Sure, Copilot automates some of the more routine, mundane aspects of work, finding that deck your co-worker shared in that meeting the other day. Where users are finding the most value, though, is assigning Copilot more complex and nuanced tasks, like writing an email from scratch in a tone that’s tailored to a specific audience, or analyzing a dataset and suggesting an appropriate visualization format.

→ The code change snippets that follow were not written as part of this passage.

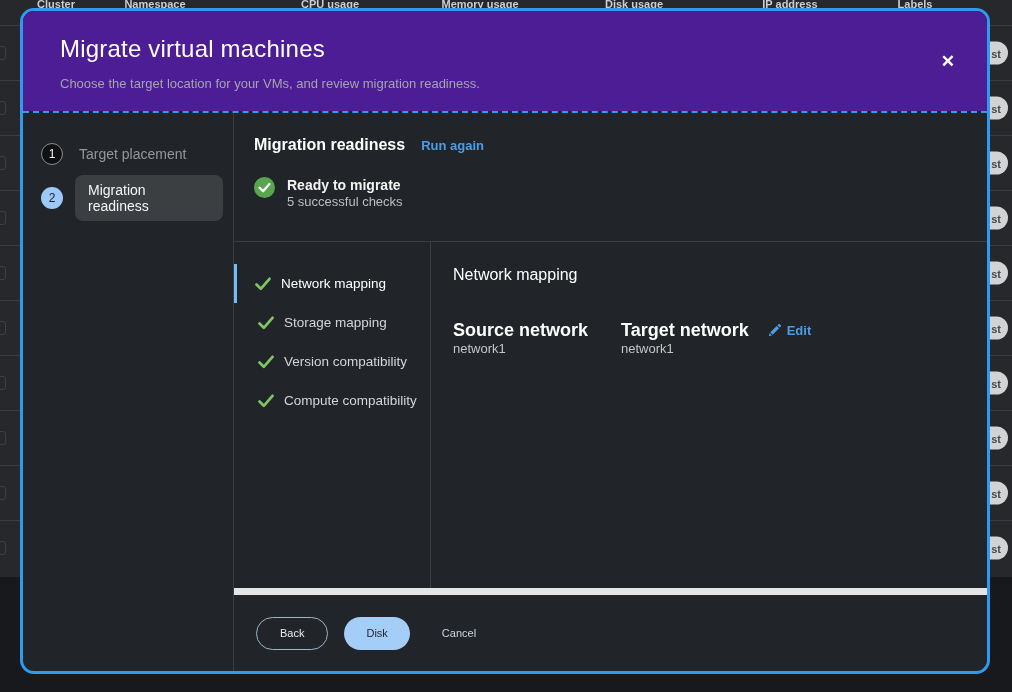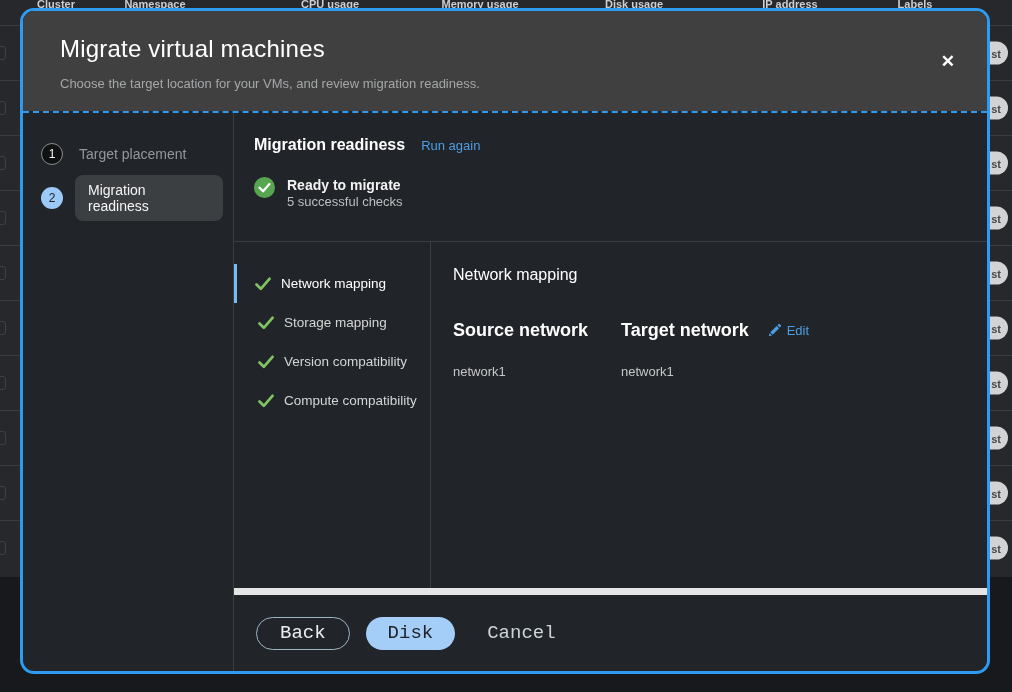--- a/index.html
+++ b/index.html
@@ -37,7 +37,7 @@
     content:""; position:absolute; inset:-3px; border:3px dashed rgba(0,0,0,.38);
     border-radius:14px; pointer-events:none;
   }
-  .modal-header { background:#404040; padding:24px 24px 0 37px; height:100px; position:relative; flex:0 0 auto; }
+  .modal-header { background:#4c1d95; padding:24px 24px 0 37px; height:100px; position:relative; flex:0 0 auto; }
   .modal-title { font-size:24px; font-weight:500; color:#ffffff; letter-spacing:.2px; }
   .modal-desc { margin-top:13px; font-size:13px; color:#a4a6a8; }
   .close-btn {

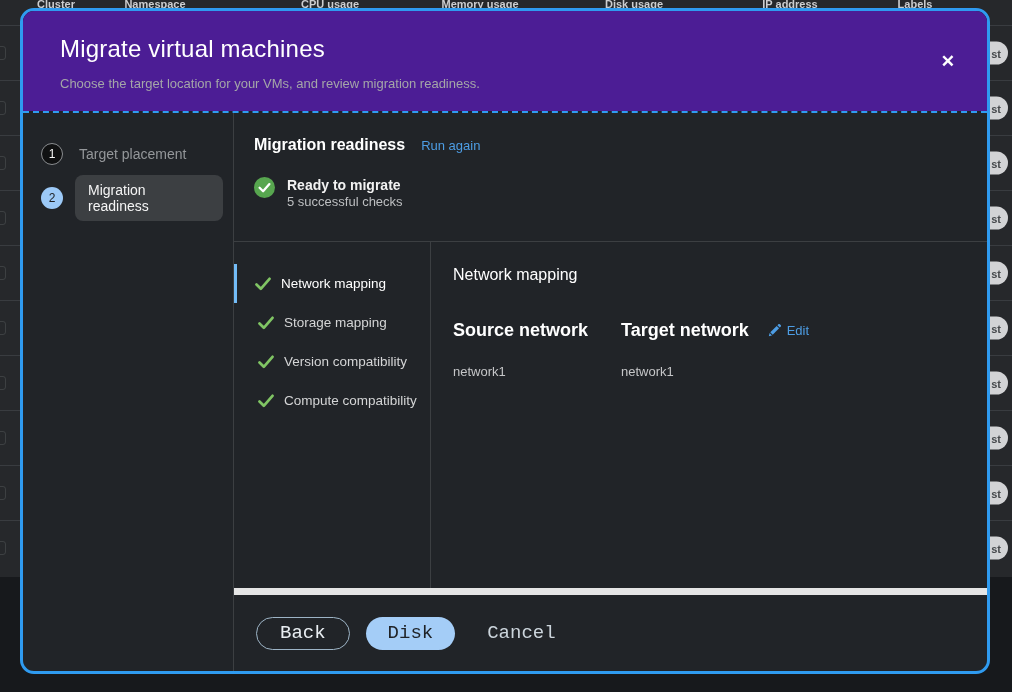--- a/index.html
+++ b/index.html
@@ -65,7 +65,7 @@
   .readiness-header { padding:23px 24px 0 20px; height:128px; flex:0 0 auto; }
   .title-row { display:flex; align-items:center; gap:16px; }
   .section-title { font-size:16px; font-weight:700; color:#ffffff; }
-  .link { color:#4d9de4; font-size:13px; text-decoration:none; cursor:pointer; background:none; border:none; }
+  .link { color:#4d9de4; font-size:13px; text-decoration:none; cursor:pointer; background:none; border:none;font-weight:bold; }
   .status-row { display:flex; gap:12px; margin-top:23px; }
   .status-texts .status-title { font-size:14px; font-weight:700; color:#f2f2f2; }
   .status-texts .status-sub { font-size:13px; color:#bdbfc1; margin-top:1px; }

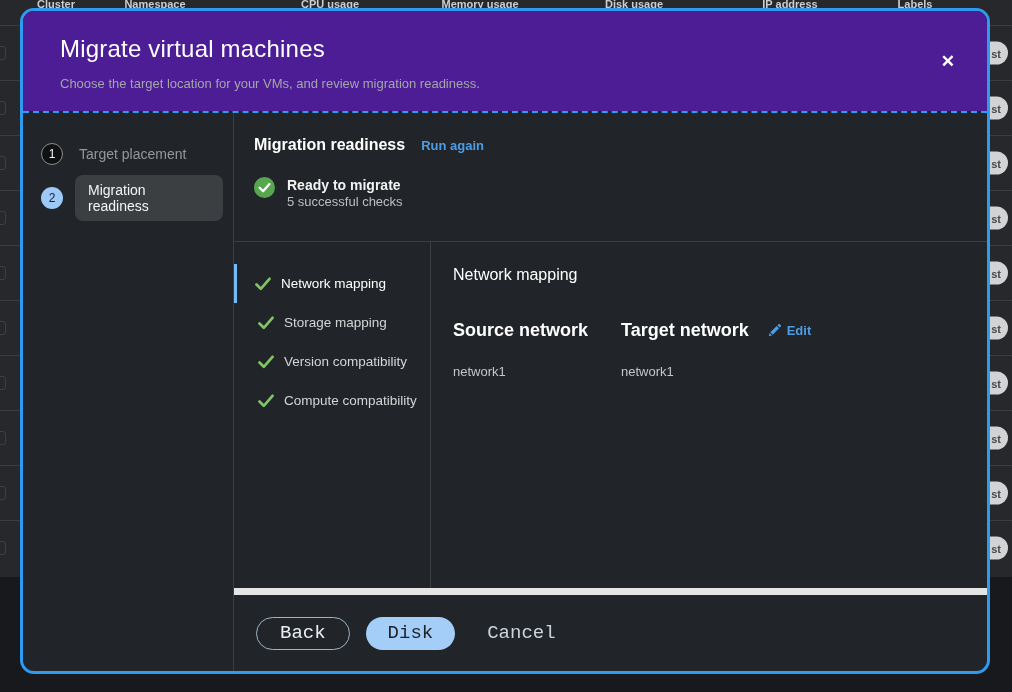--- a/index.html
+++ b/index.html
@@ -81,7 +81,7 @@
   .details-title { font-size:16px; font-weight:500; color:#ffffff; }
   .mapping-grid { display:grid; grid-template-columns:168px 1fr; margin-top:36px; }
   .field-label { font-size:18px; font-weight:700; color:#ffffff; }
-  .field-value { font-size:13px; color:#c5c6c8; margin-top:23px; }
+  .field-value { font-size:13px; color:#c5c6c8; margin-top:0; }
   .target-label-row { display:flex; align-items:center; gap:19px; }
   .edit-link { display:flex; align-items:center; gap:6px; }
 

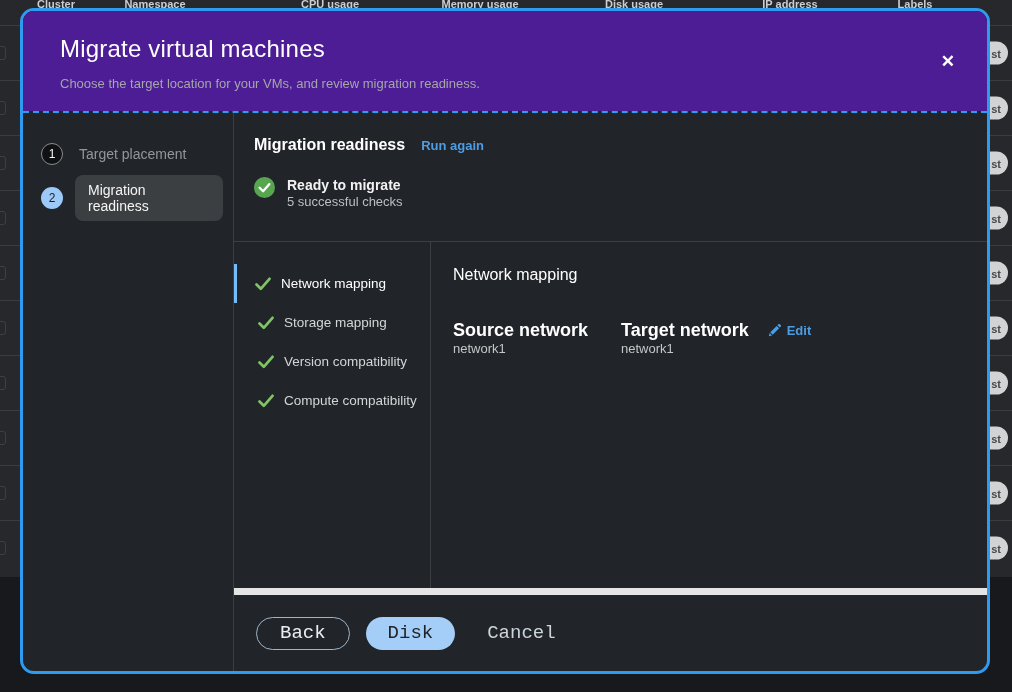--- a/index.html
+++ b/index.html
@@ -87,7 +87,7 @@
 
   
   .wizard-footer { height:76px; flex:0 0 auto; display:flex; align-items:center; padding-left:22px; gap:16px; }
-  .btn { font-size:19px; height:33px; border-radius:17px; cursor:pointer; font-family:Liberation Mono, monospace; }
+  .btn { font-size:11px; height:33px; border-radius:17px; cursor:pointer; font-family:Liberation Sans, sans-serif; }
   .btn-secondary { background:transparent; border:1px solid #9db4c6; color:#e9eef2; padding:0 23px; }
   .btn-primary { background:#a4cdf7; border:none; color:#1f2226; padding:0 22px; }
   .btn-link { background:none; border:none; color:#ccd5dc; margin-left:16px; }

In that sense, Copilot has capabilities akin to those of a very well-qualified but early-in-career employee. To tap into its full potential, you need the skills that most people develop as they grow into roles where they direct the work of others. You need to think like a manager.
Those skills include:
Breaking down work into smaller pieces
Assigning work in a way that clearly defines expectations and provides the necessary context and parameters
Evaluating the work that comes in, reviewing it, and offering feedback
Effectively moving forward with decisions and deliverables
Senior leaders are typically more well-versed in these management techniques than early-in-career employees, which means that getting your organization ready for generative AI isn’t about developing your employees’ technology skills. It’s about developing your employees’ people skills—foundational leadership and management capabilities.
Train them, offer them how-to guides, and, crucially, give them opportunities to lead, whether formally or informally. That’s going to be essential in this new era—and organizations that get their employees ready will be the ones that reap the benefits.